■ Work instructions ■
The required answer is a copy of each line in the entries below that includes "продолжают".
☆ ☆ ☆ ☆
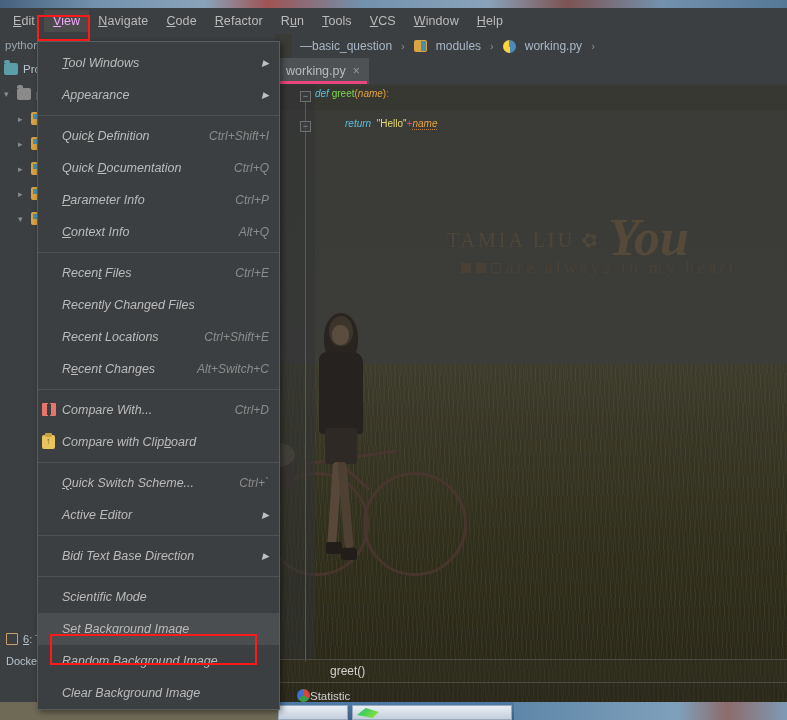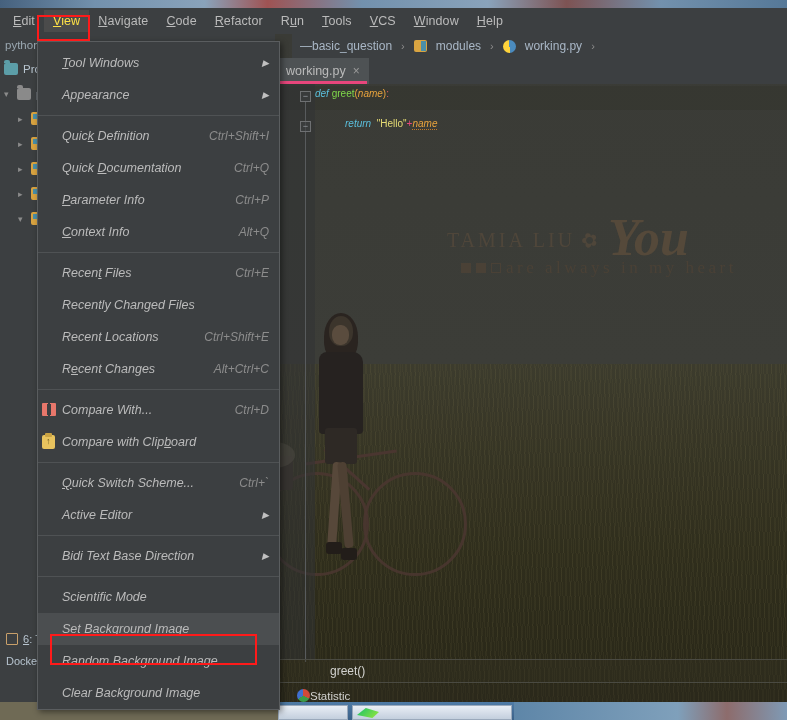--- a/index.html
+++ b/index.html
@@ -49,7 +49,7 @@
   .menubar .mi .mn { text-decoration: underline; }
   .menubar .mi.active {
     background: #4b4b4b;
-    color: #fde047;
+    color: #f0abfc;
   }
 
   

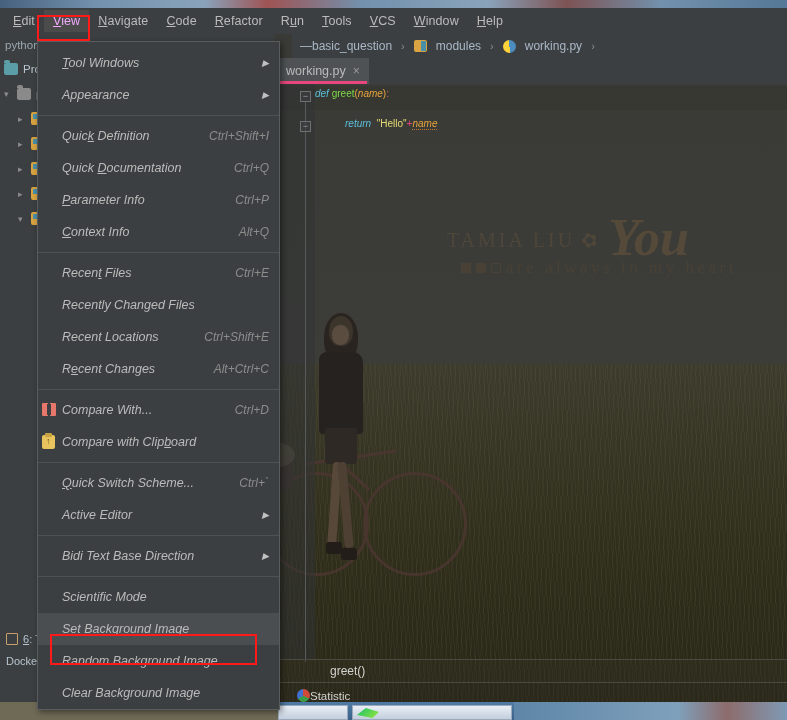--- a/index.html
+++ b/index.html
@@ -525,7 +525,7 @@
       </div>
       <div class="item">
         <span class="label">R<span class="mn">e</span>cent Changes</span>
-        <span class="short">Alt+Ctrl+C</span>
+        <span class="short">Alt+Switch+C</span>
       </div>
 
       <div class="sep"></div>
☆ ☆ ☆ ☆
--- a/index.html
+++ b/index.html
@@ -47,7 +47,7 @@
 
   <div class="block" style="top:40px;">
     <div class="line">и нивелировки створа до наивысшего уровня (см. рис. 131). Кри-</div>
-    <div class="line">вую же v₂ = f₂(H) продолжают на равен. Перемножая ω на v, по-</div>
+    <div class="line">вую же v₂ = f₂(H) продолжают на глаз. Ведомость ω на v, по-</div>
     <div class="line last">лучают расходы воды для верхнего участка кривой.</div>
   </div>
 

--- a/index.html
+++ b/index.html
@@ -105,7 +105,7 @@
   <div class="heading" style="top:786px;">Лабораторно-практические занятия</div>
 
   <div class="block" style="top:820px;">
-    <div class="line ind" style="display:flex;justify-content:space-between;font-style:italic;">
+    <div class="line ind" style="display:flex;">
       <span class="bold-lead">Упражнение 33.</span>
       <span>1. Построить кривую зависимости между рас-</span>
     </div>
☆ ☆ ☆ ☆
■ Written answer ■
-    <div class="line">вую же v₂ = f₂(H) продолжают на равен. Перемножая ω на v, по-</div>
+    <div class="line">вую же v₂ = f₂(H) продолжают на глаз. Ведомость ω на v, по-</div>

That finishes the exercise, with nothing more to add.